Polski rynek obligacji skarbowych uległ globalnej presji (patrz “Zbliża się czas obligacji skarbowych” i “Obligacje skarbowe drożeją – kluczowy spread najniżej od 2007 roku“) i rentowności 10-latek polskiego rządu spadły w końcówce minionego tygodnia do najniższego poziomu od 2 lat.
Ostatni raz z takimi wyjściami rentowności 10-letnich obligacji skarbowych polskiego rządu na 2-letnie minima mieliśmy do czynienia w sierpniu 2014 i w maju 2012.
Indeks cenowy polskich długoterminowych (>10 lat) obligacji skarbowych można ubrać w wyglądający zachęcająco kanał trendu wzrostowego:
Indeks tych samych obligacji uwzględniający wypłaty odsetek właśnie wyszedł po prawie 4-letniej przerwie na historyczne maksimum, co jakoś tam chyba przypomina sytuację z okresu wrzesień 2008-marzec 2010.

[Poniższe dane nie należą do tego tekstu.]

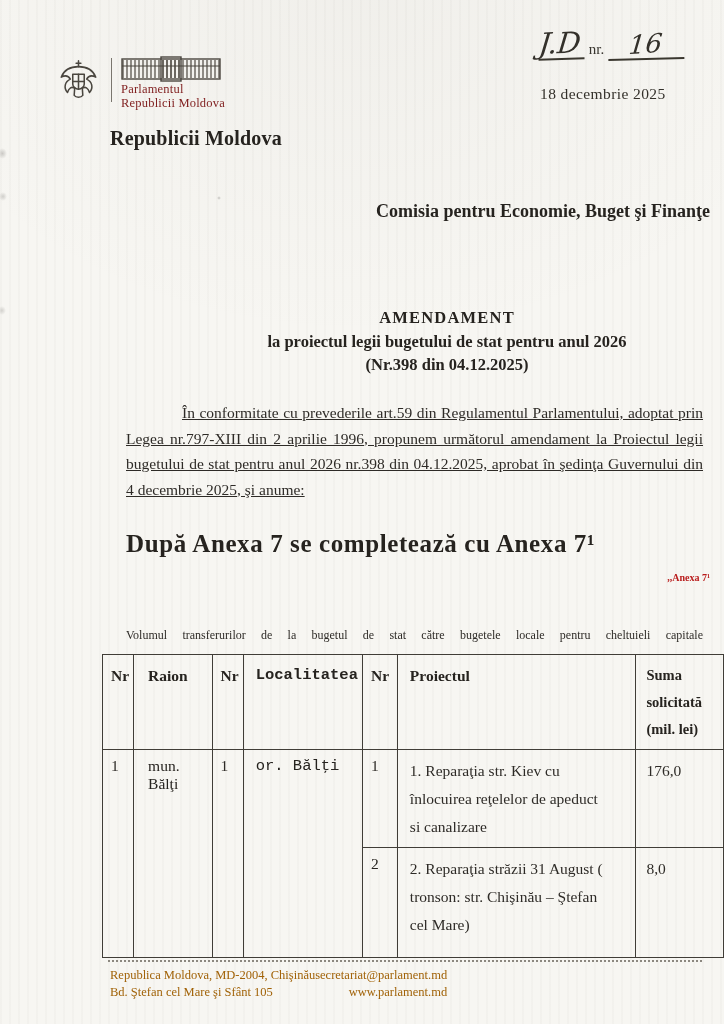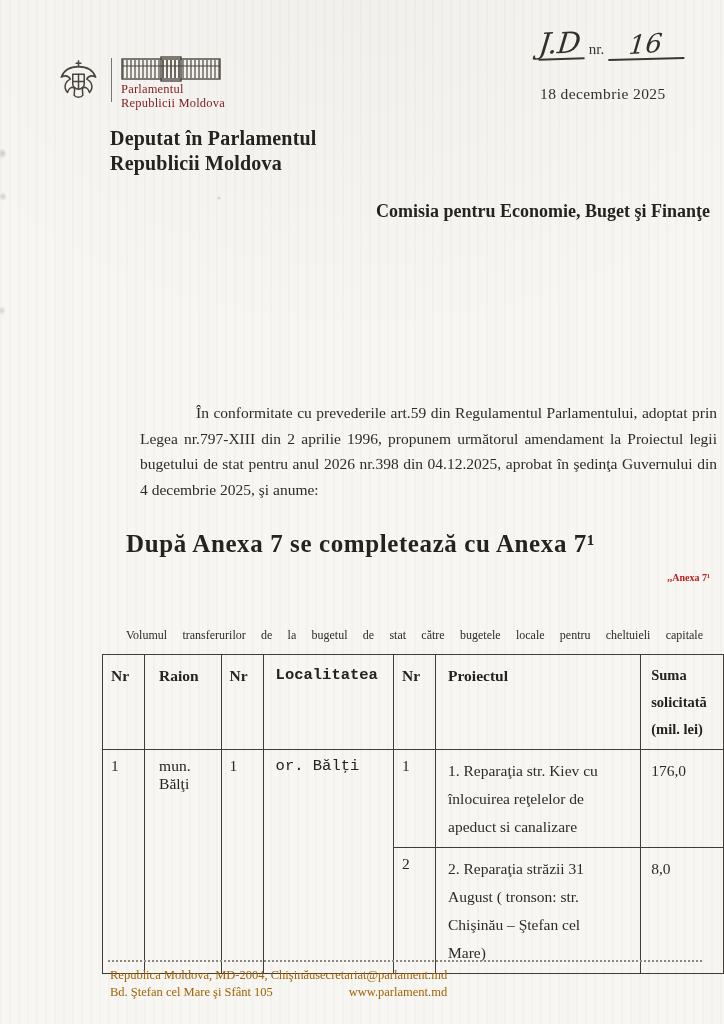"Deputat în Parlamentul" div { html: <div>Deputat în Parlamentul</div> -> none }
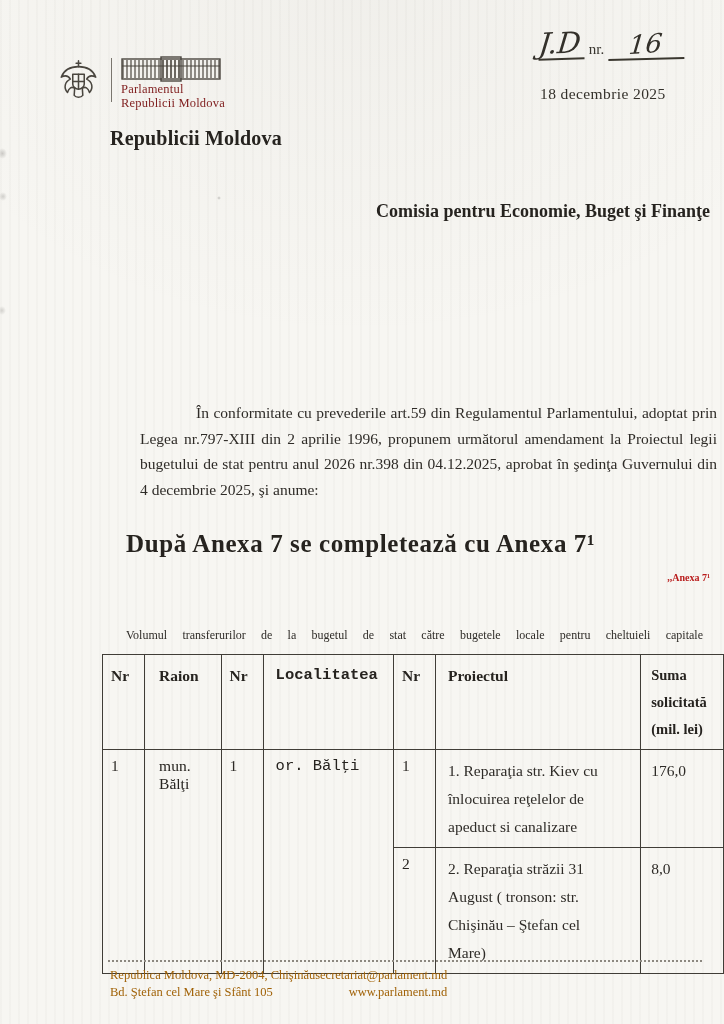"AMENDAMENT" div.doc-title { html: none -> <div> <div>AMENDAMENT</div> <div>la proiectul legii bugetului de stat pentru anul 2026</div> <div>(Nr.398 din 04.12.2025)</div> </div> }
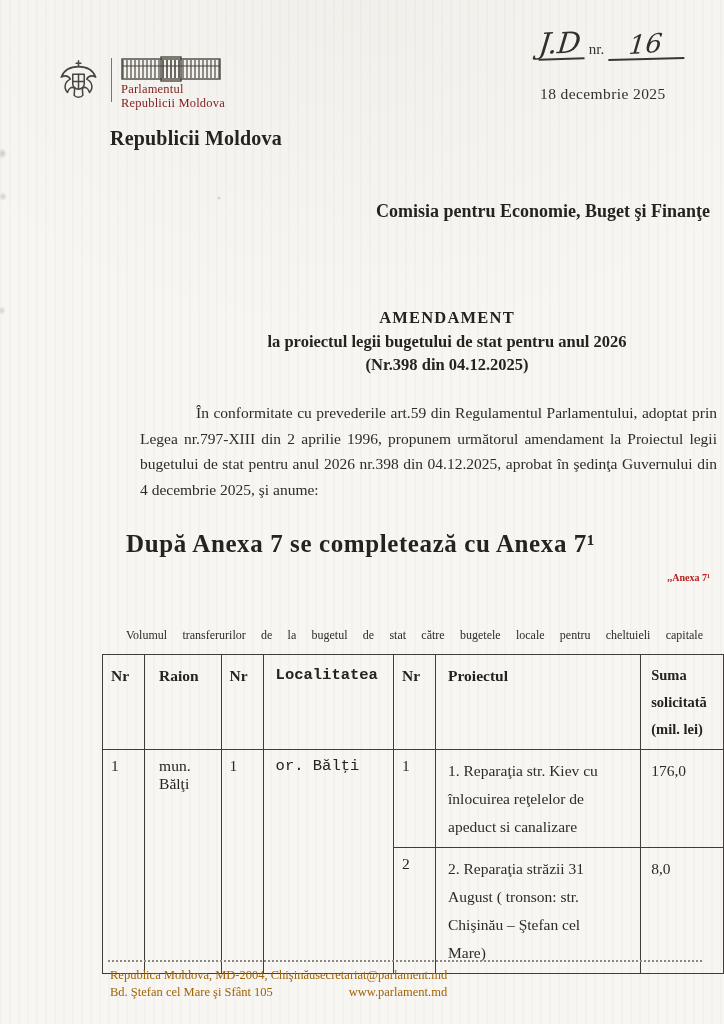"În conformitate cu prevederile art.59" .body-par { left: 140px -> 126px; text-decoration: none -> underline }
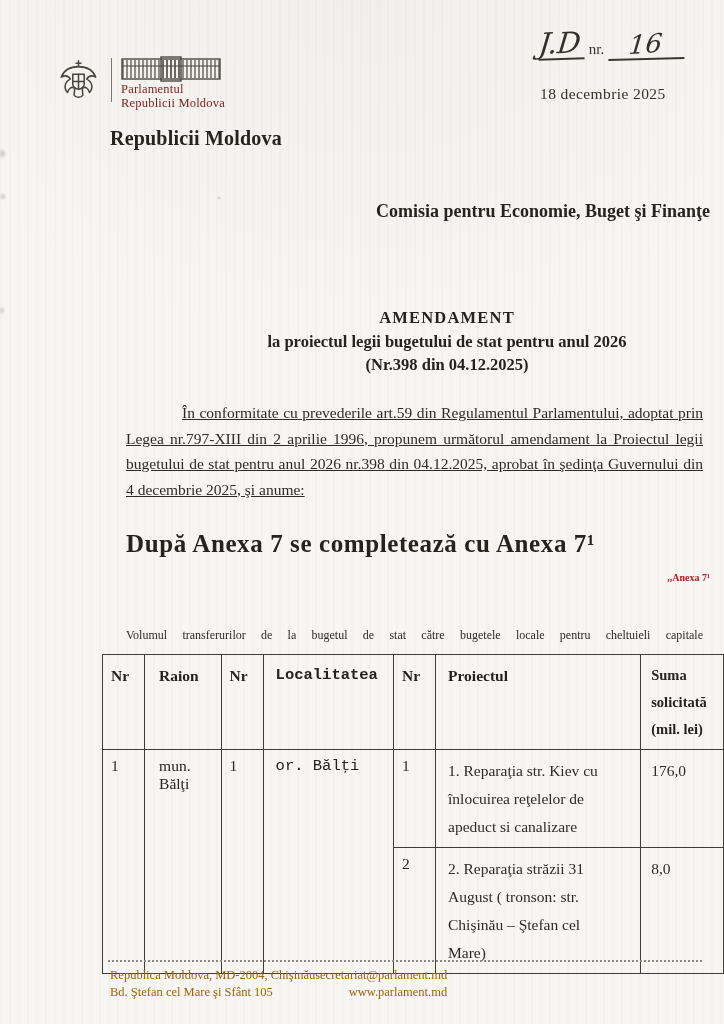"Nr" .budget-table th,.budget-table td { padding: 7px 15px 6px 8px -> 7px 4px 6px 8px }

Ponowne przewędrowanie przez ceny polskich długoterminowych obligacji skarbowych całej szerokości kanału trendu wzrostowego a la okres marzec 2011-styczeń 2015 wydaje się dziś raczej nieprawdopodobne, bo wymagałoby to w latach 2019-2023 kolejnego ataku silnej globalnej deflacji. Wymagałoby to nadejścia jakiejś formy Chinageddon analogicznego do niedoszłego Eurogeddonu kulminującego w 2012 roku, co niby jest moim bazowym scenariuszem, ale oczywiści nadal brzmi kontrowersyjnie.
Tym niemniej ceny polskich długoterminowych obligacji skarbowych zachowują się ostatnio zachęcająco i ewentualne – i całkiem moim zdaniem prawdopodobne w najbliższych miesiącach – wybicie prezentowanego powyżej indeksu cenowego powyżej poziomów z lat 2017-18 do ponad 2-letniego maksimum wygeneruje skojarzenia z okresem marzec-czerwiec 2012, co sugerować będzie kontynuację obligacyjnej hossy przez następny mniej więcej rok.
Niezależnie od tego, jeśli uznamy, że rzeczywiście w listopadzie rozpoczęła się “obligacyjna” “ćwiartka” cyklu Kitchina, który ma średnio 40-miesięcy, to do jej orientacyjnego końca pozostały jeszcze 3 kwartały.
Podsumowanie: spadek rentowności polskich 10-letnich obligacji skarbowych do 2-letniego minimum i wzrostu indeksu polskich długoterminowych obligacji skarbowych do historycznego maksimum potwierdzają hipotezę wejścia w listopadzie obecnego cyklu gospodarczego w fazę najbardziej sprzyjającą obligacjom skarbowych.